Migliaia di loro stanno attraversando il Messico per raggiungere gli USA. Il presidente americano vuole rinchiudere gli immigrati clandestini nelle tendopoli  ma la Corte lo vieta.

di Vito Nicola Lecerenza

Ieri il presidente americano Donald Trump ha annunciato l’invio di 5.200 soldati alla frontiera col Messico per fermare le migliaia di migranti centroamericani diretti verso gli Stati Uniti, dove sperano di trovare accoglienza. All’inizio del loro viaggio, cominciato in Honduras alcuni giorni fa, i richiedenti asilo erano 7.000 ma lungo il tragitto il loro numero è sceso a 3.500. Attualmente i migranti si trovano nella zona meridionale del Messico e dovranno camminare per altre due settimane prima di raggiungere il confine USA, sempre più blindato. Sebbene questo sia costantemente sorvegliato dalle guardie di frontiera, il governo americano ha dispiegato 2.000 truppe della Guardia Nazionale, alle quali presto si aggiungeranno i militari, che saranno supportati da elicotteri da guerra e squadre di ingegneri specializzati nella costruzione di barriere. Queste ultime, inoltre, potranno essere spostate da un punto all’altro del confine da altri velivoli.

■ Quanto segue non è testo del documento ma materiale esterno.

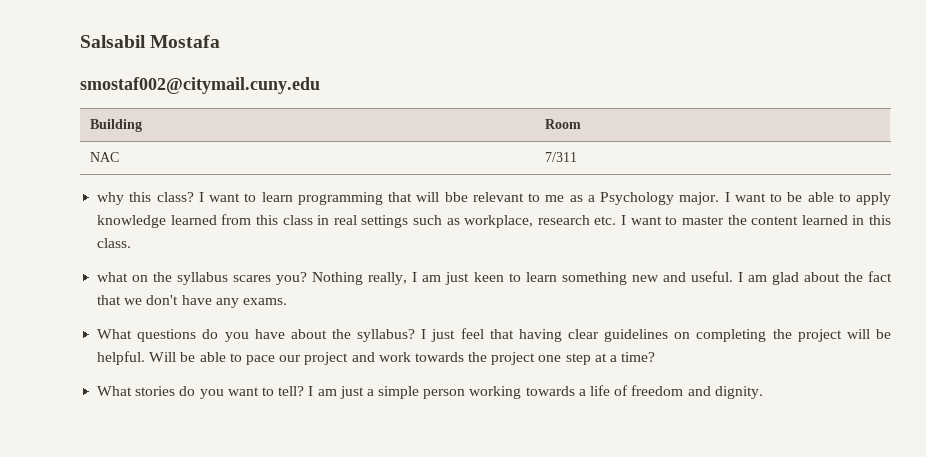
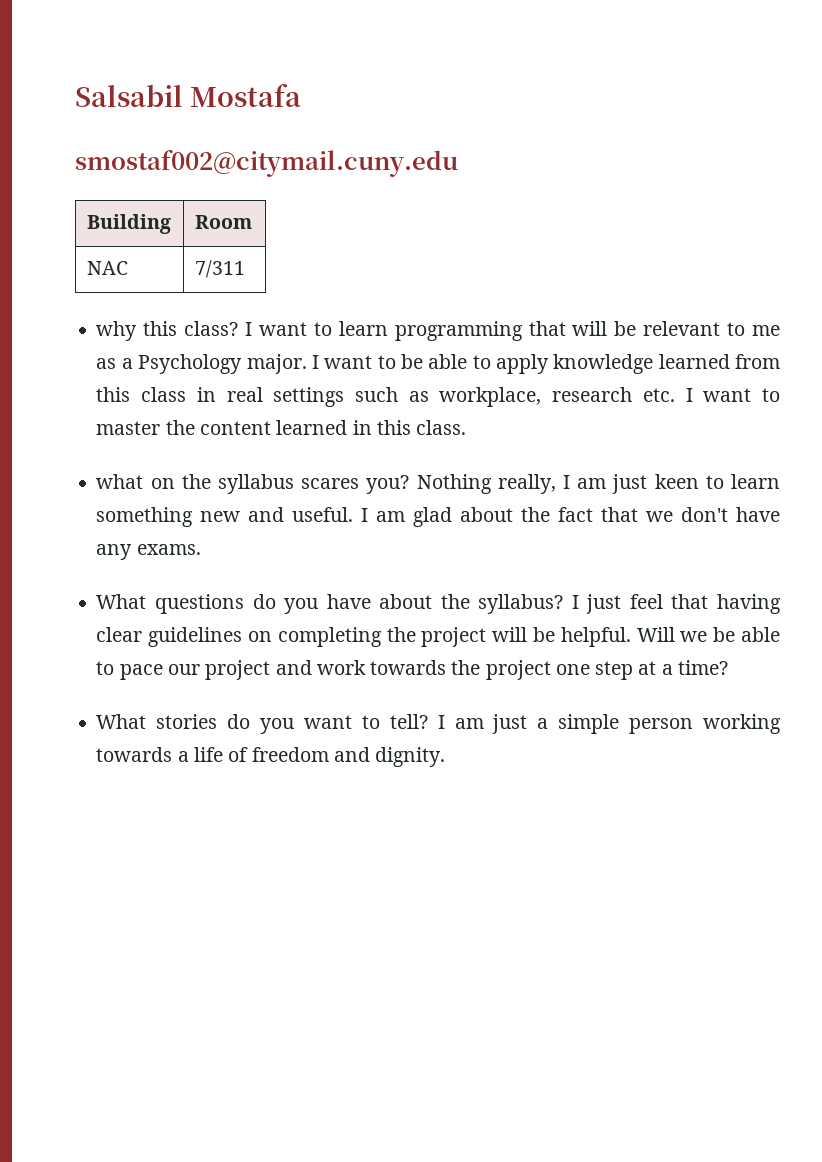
- I want to learn programming that will bbe relevant to me as a Psychology major.
+ I want to learn programming that will be relevant to me as a Psychology major.
- Will be able to pace our project and work towards the project one step at a time?
+ Will we be able to pace our project and work towards the project one step at a time?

L’imponente dispiegamento di forze è apparso esagerato a molti osservatori dal momento che coloro che stanno per arrivare negli Stati Uniti non sono “invasori e criminali”, come li ha definiti il presidente americano, ma uomini, donne e bambini in cerca di un futuro migliore. Esasperare il problema dei migranti, però, è il modo con cui Trump spera di recuperare i consensi perduti in vista delle elezioni di metà mandato previste per la settimana prossima. L’inasprimento della politica  migratoria rappresenta il tema centrale della sua agenda elettorale. Per tale ragione Trump ha promesso di allestire lungo la frontiera col Messico immense tendopoli, in cui rinchiudere le famiglie di migranti che entreranno illegalmente nel Paese. Una misura già contestata dalla Corte di  Giustizia Americana che ha definito la reclusione a lungo termine dei richiedenti asilo “una violazione dei diritti umani”.